Higher order derivative at a point

Question

Maybe this question is dumb but I dont know how to approach it. In a book it is stated that, for $f\in C^1(\Bbb R,\Bbb R)$ two times differentiable at $c$ then it holds that

$$f''(c)=\lim_{h\to 0^+}\frac{f(c+2h)-2f(c+h)+f(c)}{h^2}\tag1$$

But I'm unable to justify the above formula from the natural one

$$f''(c)=\lim_{h\to 0}\lim_{s\to 0}\frac{f(c+h+s)-2f(c+s)+f(c)}{hs}\tag2$$

Can someone show me (or give a reference) about how to prove $(1)$? I'm also very intrigued by the reasons about why it is stated the limit in $(1)$ as just a lateral limit.
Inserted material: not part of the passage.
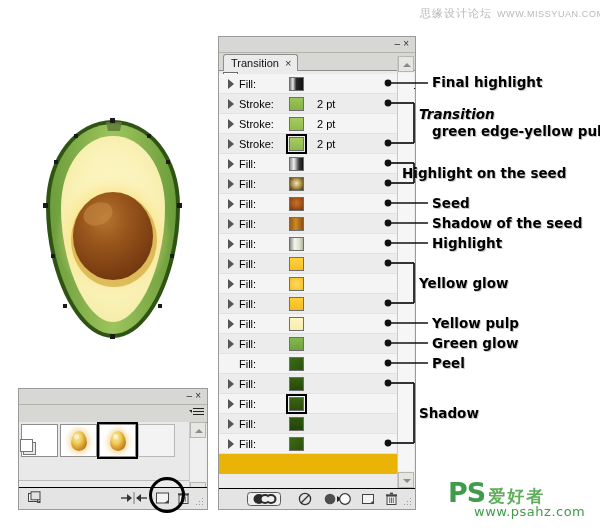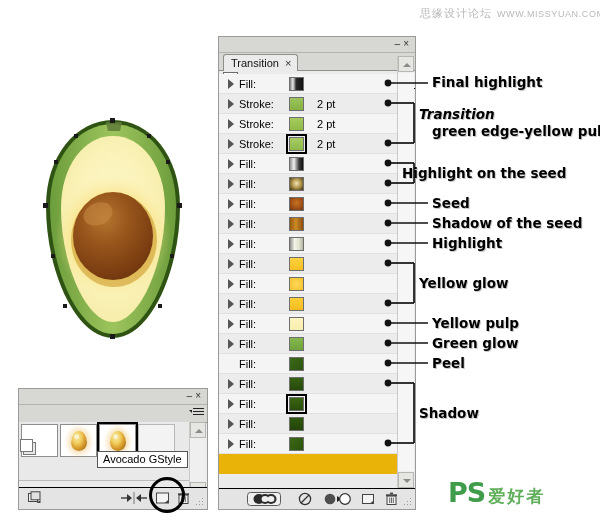"Avocado GStyle" div { html: <div>Avocado GStyle</div> -> none }
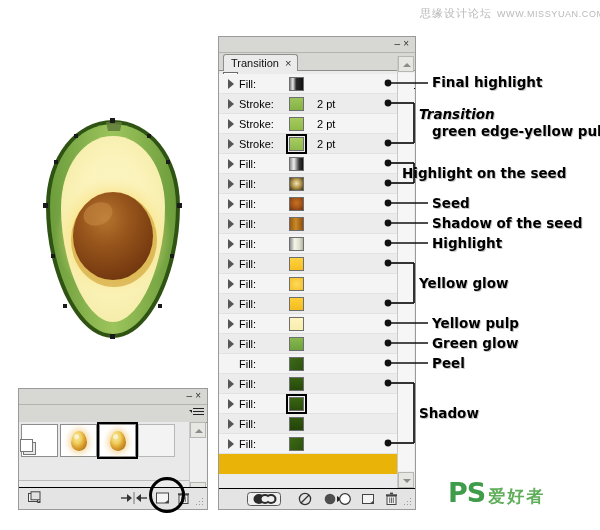"www.psahz.com" span.lg3 { html: none -> <span>www.psahz.com</span> }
Thank you.

Answer 1

Hint Do you know derivative of a function at a point can be approximated by

$$f(a+h)-f(a)-f'(a)h=h\epsilon\tag 1$$ where $\epsilon$ is a error term

Write the similar expression for second derivative,

$$f'(a+h)-f'(a)-f''(a)h=h\epsilon'$$

Some more work,

Now $$hf'(a+h)-hf'(a)-f''(a+h)h^2=h^2\epsilon$$ Replace $$hf'(a+h)=f(a+2h)-f(a+h)-h\epsilon$$ we get $$f(a+2h)-f(a+h)-h\epsilon -f(a+h)+f(a)+h\epsilon-f''(a)h^2=h^2\epsilon'$$ $$f(a+2h)-2f(a+h)+f(a)-f''(a)h^2=h^2\epsilon'$$

Dividing by $h^2$, you get the desired expression.